Latest iteration of the workaround:

import (
	"crypto/sha256"
	"encoding/hex"
	"list"
	"strconv"
	"strings"
)

_hasher: {
	fields!: [string]: string
	type: *"" | string

	l: list.SortStrings([for k, v in fields {strconv.Quote(k) + "=" + strconv.Quote(v)}])
	s:    type + ";" + strings.Join(l, ",")
	hash: hex.Encode(sha256.Sum256(s)[0:5])
}

testHasher: _hasher & {
	fields: b: "2"
	fields: a: "1"
	type: "foo"
	s!:   #"foo;"a"="1","b"="2""#
}

mxey avatar Jun 16 '25 13:06 mxey

Yeah, I've been trying things like this, which I feel should work with deep structures. It works with evalv2, but doesn't with evalv3. I think it's the same as issue #3393.

import "math/bits"
import "encoding/hex"
import "strconv"

#hash: L={
	in!: _
	prefix!: string
	hashcodes: [...int]
	hashcodes: [
		for k, v in in {
			if (v & {}) != _|_ {
				(#hash & {in: v, prefix: "\(L.prefix).\(k)"}).out
			}
			if (v & {}) == _|_ {
				strconv.ParseInt(hex.Encode("\(L.prefix).\(k):\(v)"), 16, 64)
			}
		}
	]
	acc: [string]: int
	acc: {
		"0": 0
		for i, h in hashcodes {
			"\(i+1)": bits.Xor(acc["\(i)"], h)
		}
	}
	out: int
	out: acc["\(len(hashcodes))"]
}

//o1: (#hash & {in: {x: 5, y: 6}, prefix: ""}).out // o1 works just fine
//o2: (#hash & {in: {z: {a: "hi"}}, prefix: ""}).out // o2 and o3 only work in evalv2
//o3: (#hash & {in: {x: 5, y: 6, z: {a: "hi"}}, prefix: ""}).out

cuematthew avatar Jun 16 '25 13:06 cuematthew

But you certainly don't need the xor stuff - sorting the individual stringified-fields as you have done would work just fine too. And in your code, you might be able to get away without the strings.Join call - you could just compare the lists directly. It's irritating me that I can't make my recursive version work with evalv3.
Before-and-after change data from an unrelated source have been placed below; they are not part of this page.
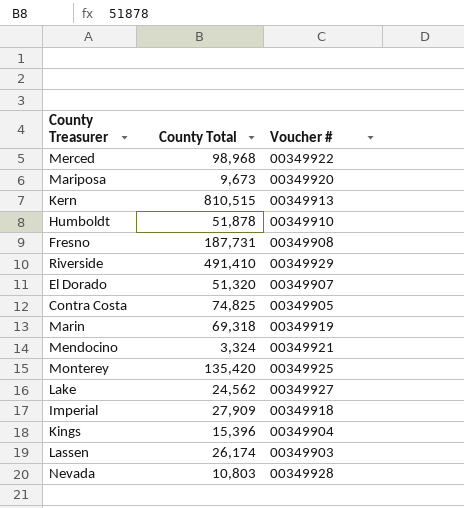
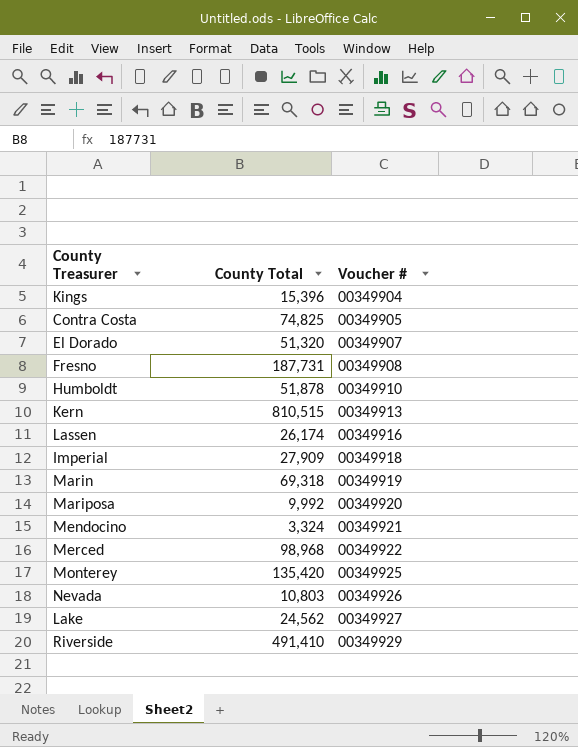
row order: none -> Voucher # ascending
Lassen | Voucher #: 00349903 -> 00349916
Mariposa | County Total: 9,673 -> 9,992
Nevada | Voucher #: 00349928 -> 00349926

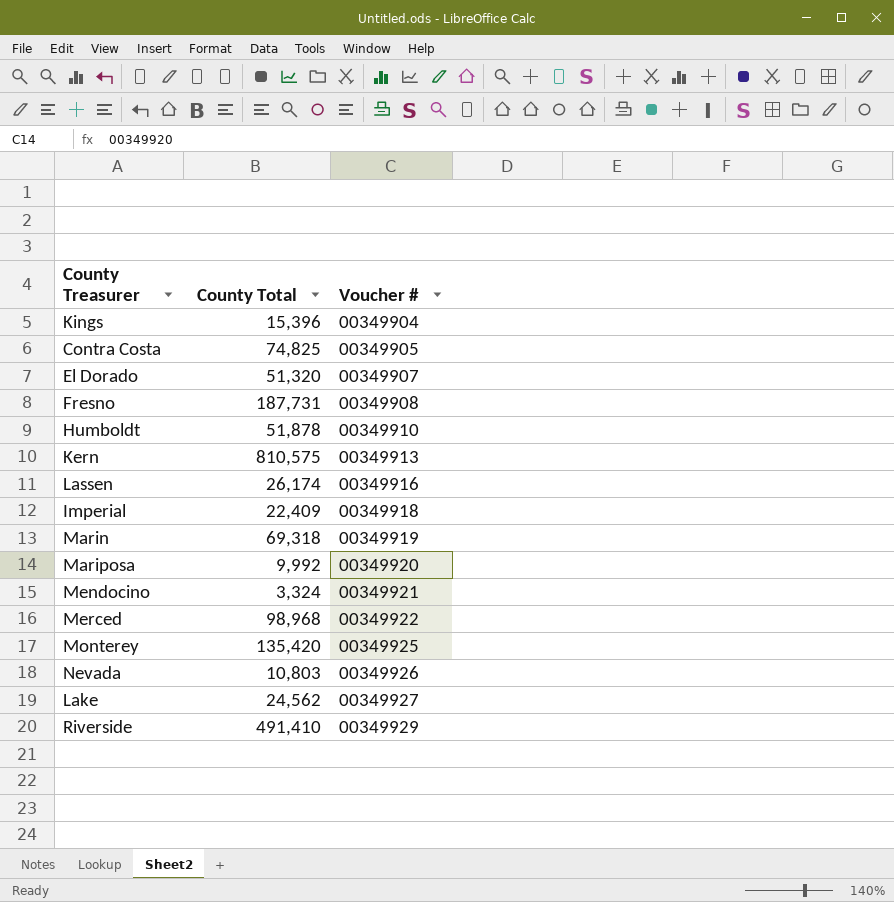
Kern | County Total: 810,515 -> 810,575
Imperial | County Total: 27,909 -> 22,409

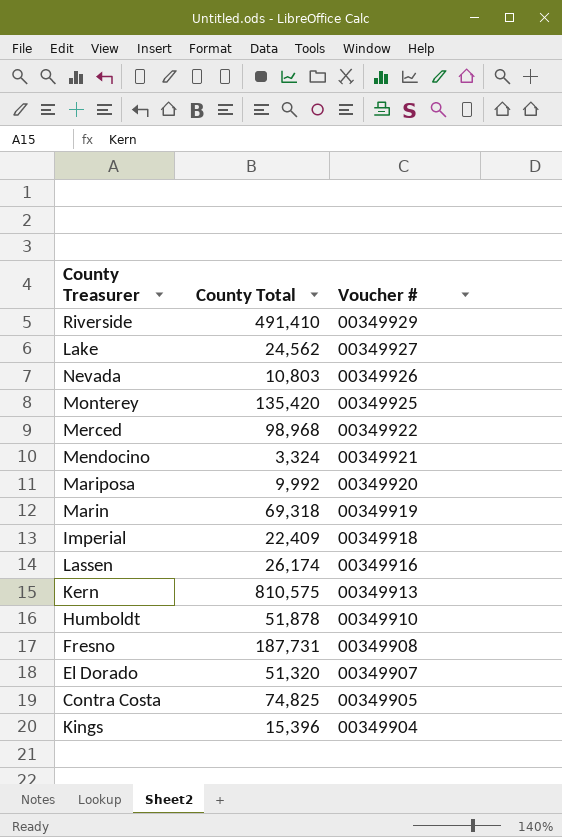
row order: Voucher # ascending -> Voucher # descending

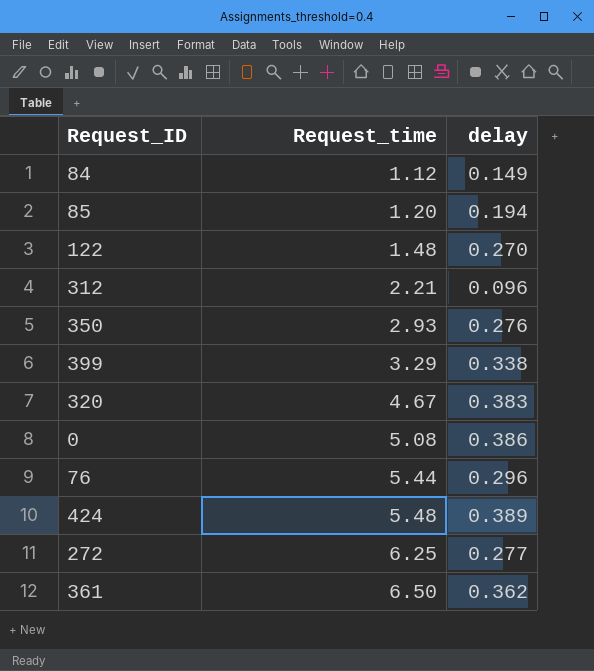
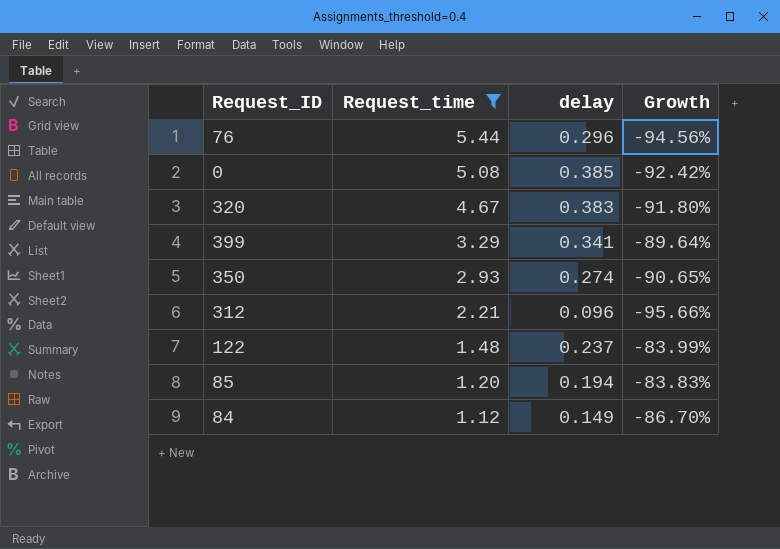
filter: none -> Request_time <= 5.44
row order: Request_time ascending -> Request_time descending
column Growth | formula: none -> ([delay] - [Request_time]) / [Request_time]
0 | delay: 0.386 -> 0.385
399 | delay: 0.338 -> 0.341
350 | delay: 0.276 -> 0.274
122 | delay: 0.270 -> 0.237

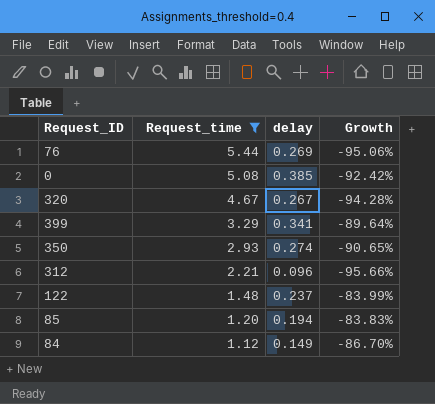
76 | delay: 0.296 -> 0.269
76 | Growth: -94.56% -> -95.06%
320 | delay: 0.383 -> 0.267
320 | Growth: -91.80% -> -94.28%

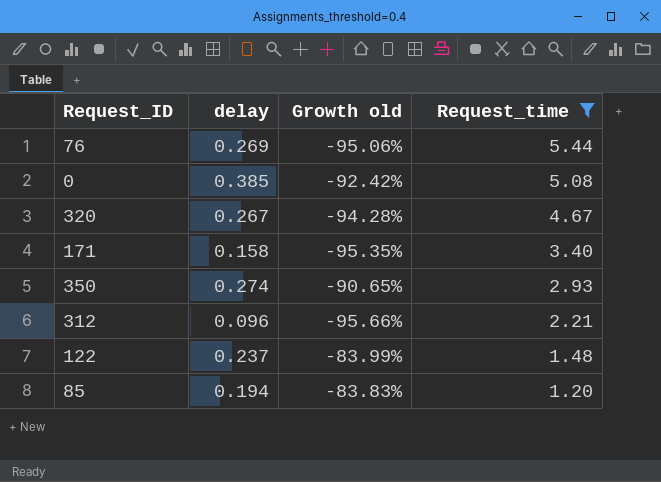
column name: Growth -> Growth old
column Request_time | position: 2 -> 4
row 399: 3.29 | 0.341 | -89.64% -> none
row 84: 1.12 | 0.149 | -86.70% -> none
row 171: none -> 0.158 | -95.35% | 3.40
cuematthew avatar Jun 16 '25 13:06 cuematthew

And in your code, you might be able to get away without the strings.Join call - you could just compare the lists directly.

The whole goal is to create a hash that can be exported outside of CUE, it's not about determining equality inside of CUE. Or I am misunderstanding what you mean by “compare the lists directly”?

Yeah, I've been trying things like this, which I feel should work with deep structures.

The problem is that the “inner” field value has to be JSON, because it's a config file for an app in Kubernetes, for example.

ConfigMap: app:  {
	metadata: name: "this-is-where-the-hash-goes" // <- this part I can do without using JSON
	data: {
		"another-file": "…"
		"config.json": json.Marshal({…}) // <- but here JSON is just the format that's expected
	}
}

mxey avatar Jun 16 '25 14:06 mxey

I guess I could try to parse the inner JSON and normalize it for the hash, but it could also be YAML or TOML or whatever … But the normalization would also be in the actual values, because the ConfigMaps are immutable, so if the values are different we must create a new.

At least in the actual project we had this problem, sorting of the top-level fields seems sufficient to remediate the issue.

mxey avatar Jun 16 '25 16:06 mxey

I am BTW not married to hashing the content like this, I just think it’s a good way to rollout config changes. Something based on time, or Git commit ID might also work, it would just trigger some unnecessary rollouts.